Now that Austin’s had a few months to get familiar with the reopened Waterloo Park, you might wonder what’s next for the Waterloo Greenway conservancy, since the nonprofit’s plans for transforming the rest of Waller Creek into a 35-acre linear park running 1.5 miles from 15th Street to Lady Bird Lake on the eastern edge of downtown have been public knowledge for years. But unlike the decade-long timeline of Waterloo Park’s renovation — complicated by the tortured construction of a flood control tunnel making the park equally important as a work of public infrastructure — we won’t have quite as long to wait for Phase 2 of the Waterloo Greenway project, with construction on its next segment currently scheduled to begin in Q3 2022.
Known for now simply as the Creek Delta, this stretch of the plan will follow Waller Creek from Fourth Street to its outlet in Lady Bird Lake, a tightly-packed region with lots of new development in the works, requiring this phase of the project to spin a lot of plates and connect a lot of dots — prominent current and future neighbors along the path of the Delta include the Austin Convention Center, the “supertall” tower plan overlooking the creek at Cesar Chavez and Red River Streets, the tower or towers planned at 80 Red River Street, the expanding Mexican American Cultural Center in the Rainey Street District, the Hike-and-Bike Trail along the lake, and a little ditty called Project Connect set to construct a light rail bridge and station for its Blue Line somewhere in the middle of it all. It’s enough to make your eyes cross.

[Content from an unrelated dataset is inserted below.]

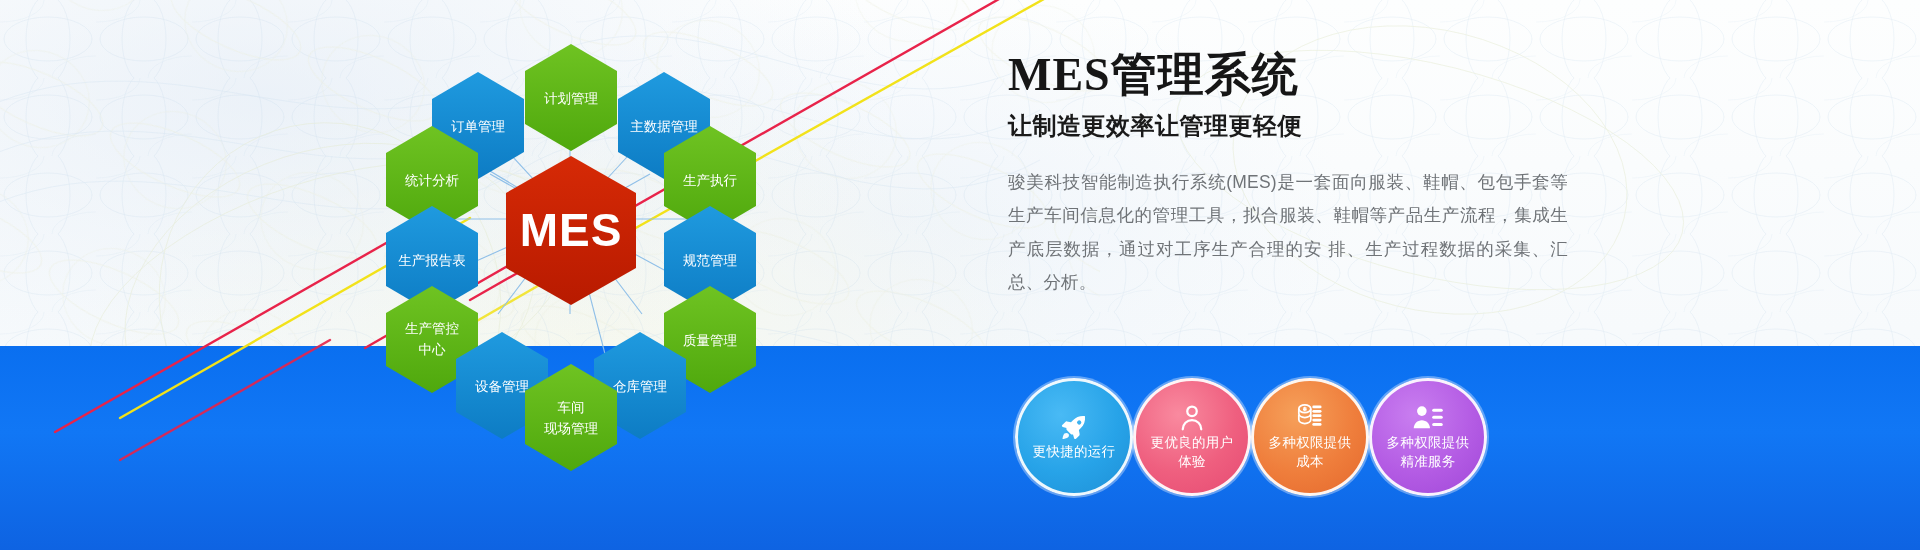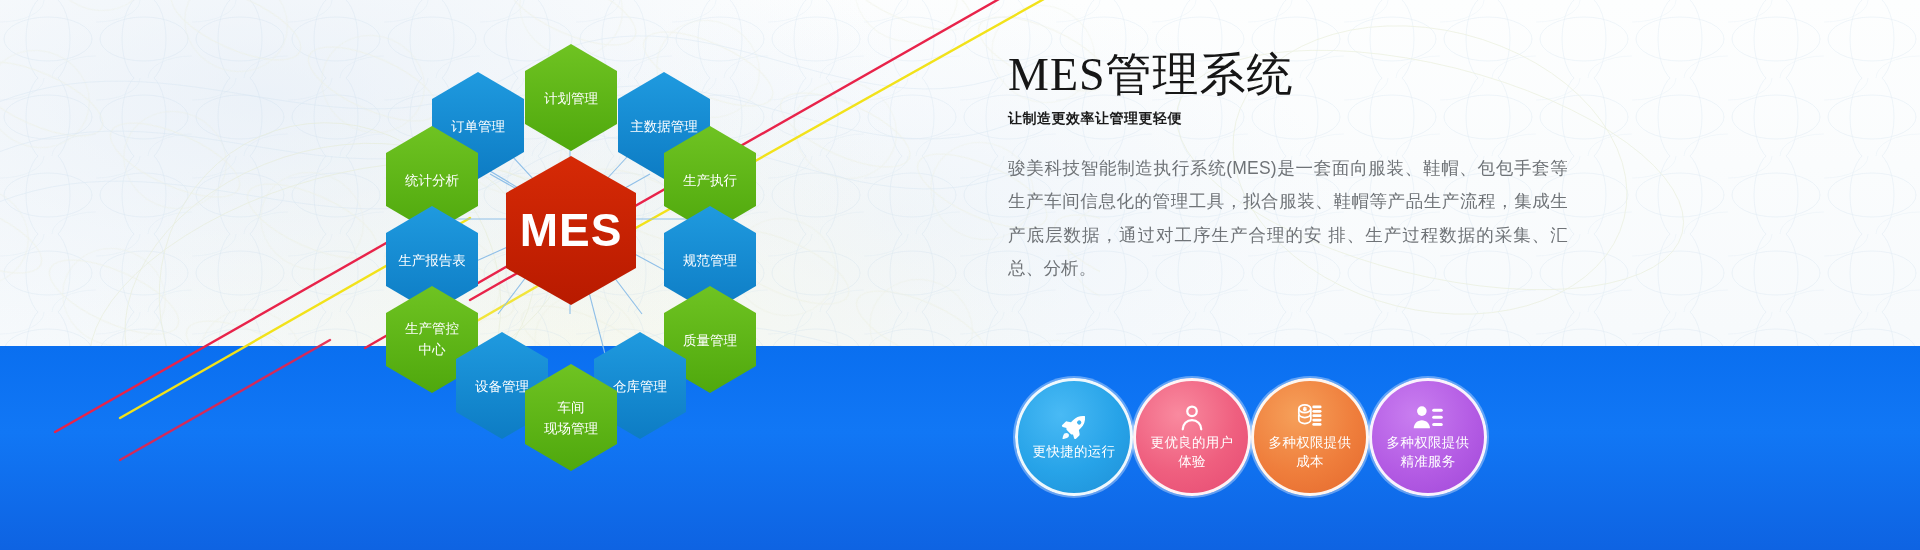"MES管理系统" .title { font-weight: normal -> bold }
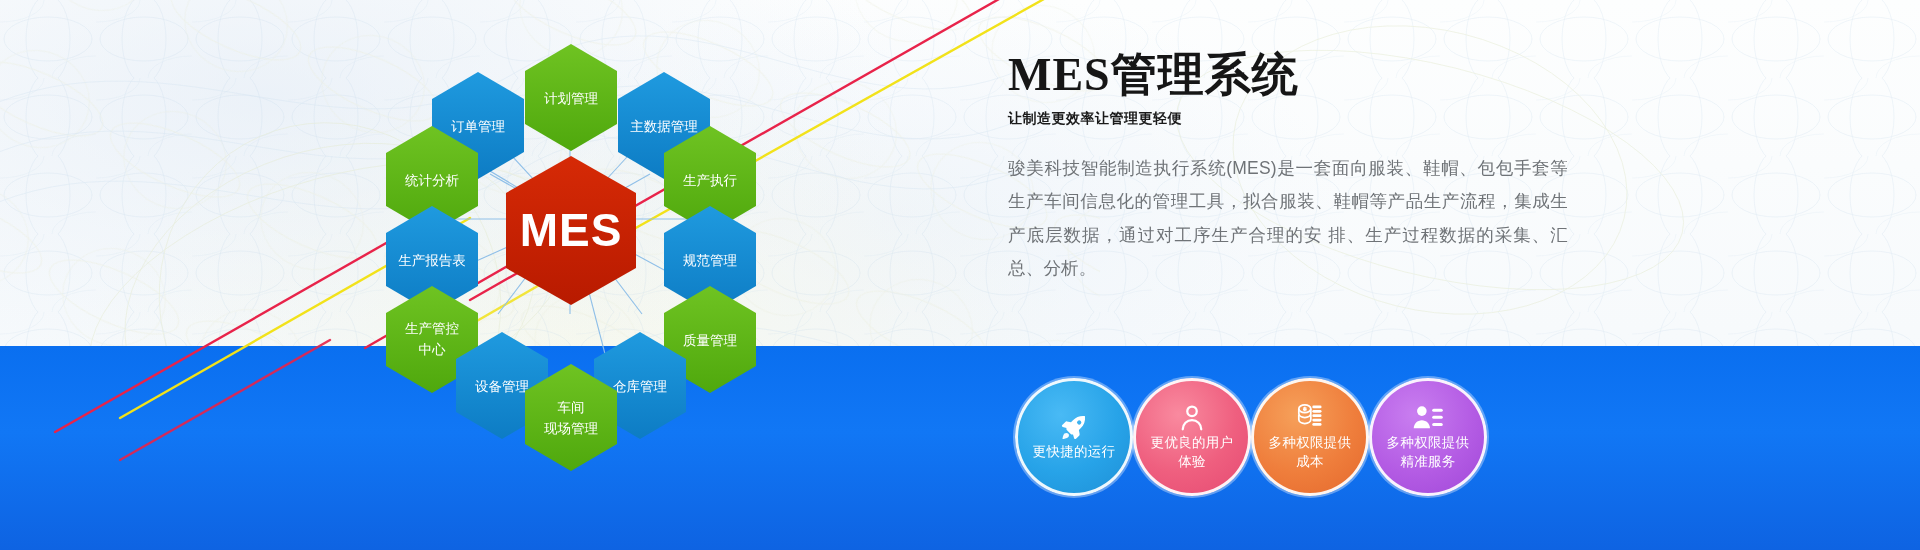"让制造更效率让管理更轻便" .subtitle { font-size: 14px -> 24px }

Thankfully we’re not the ones tasked to keep tabs on all the stakeholders involved here, but someone’s gotta do it — and with newly-announced CEO Jesús Aguirre now running the show at Waterloo Greenway, it appears the next phase of the plan is shifting into gear. According to a presentation from project representatives to the city’s Design Commission earlier this week, alongside the new trails following the creek itself, the Delta project contains approximately 12 new connections to existing right-of-way between Fourth Street and the Hike-and-Bike Trail, three new “lattice” pedestrian bridges passing over the creek in the area south of Cesar Chavez Street, and an elevated walkway over the water near the convention center.
This phase seems to have a slightly lighter touch than what the conservancy needed for its operations at Waterloo Park, but its modifications to the riparian corridor are still significant. Waller Creek’s banks in this area are heavily eroded outside of its channelized sections, requiring major restoration and native replanting to bring back something that looks remotely natural. The result might be a “Cyborg Creek,” but it’s a lot better-looking than what’s there now — and the project plans to preserve all undamaged heritage trees in the area alongside its new plantings.
The plan as described here received a unanimous recommendation of compliance with the city’s design and sustainability standards from the Design Commission earlier this week, but there’s still some pieces missing — the Waterloo Greenway folks are apparently planning to release more official info about this next phase of work soon, along with an official name for the project that might be something different than “Creek Delta.” How could they possibly come up with anything catchier?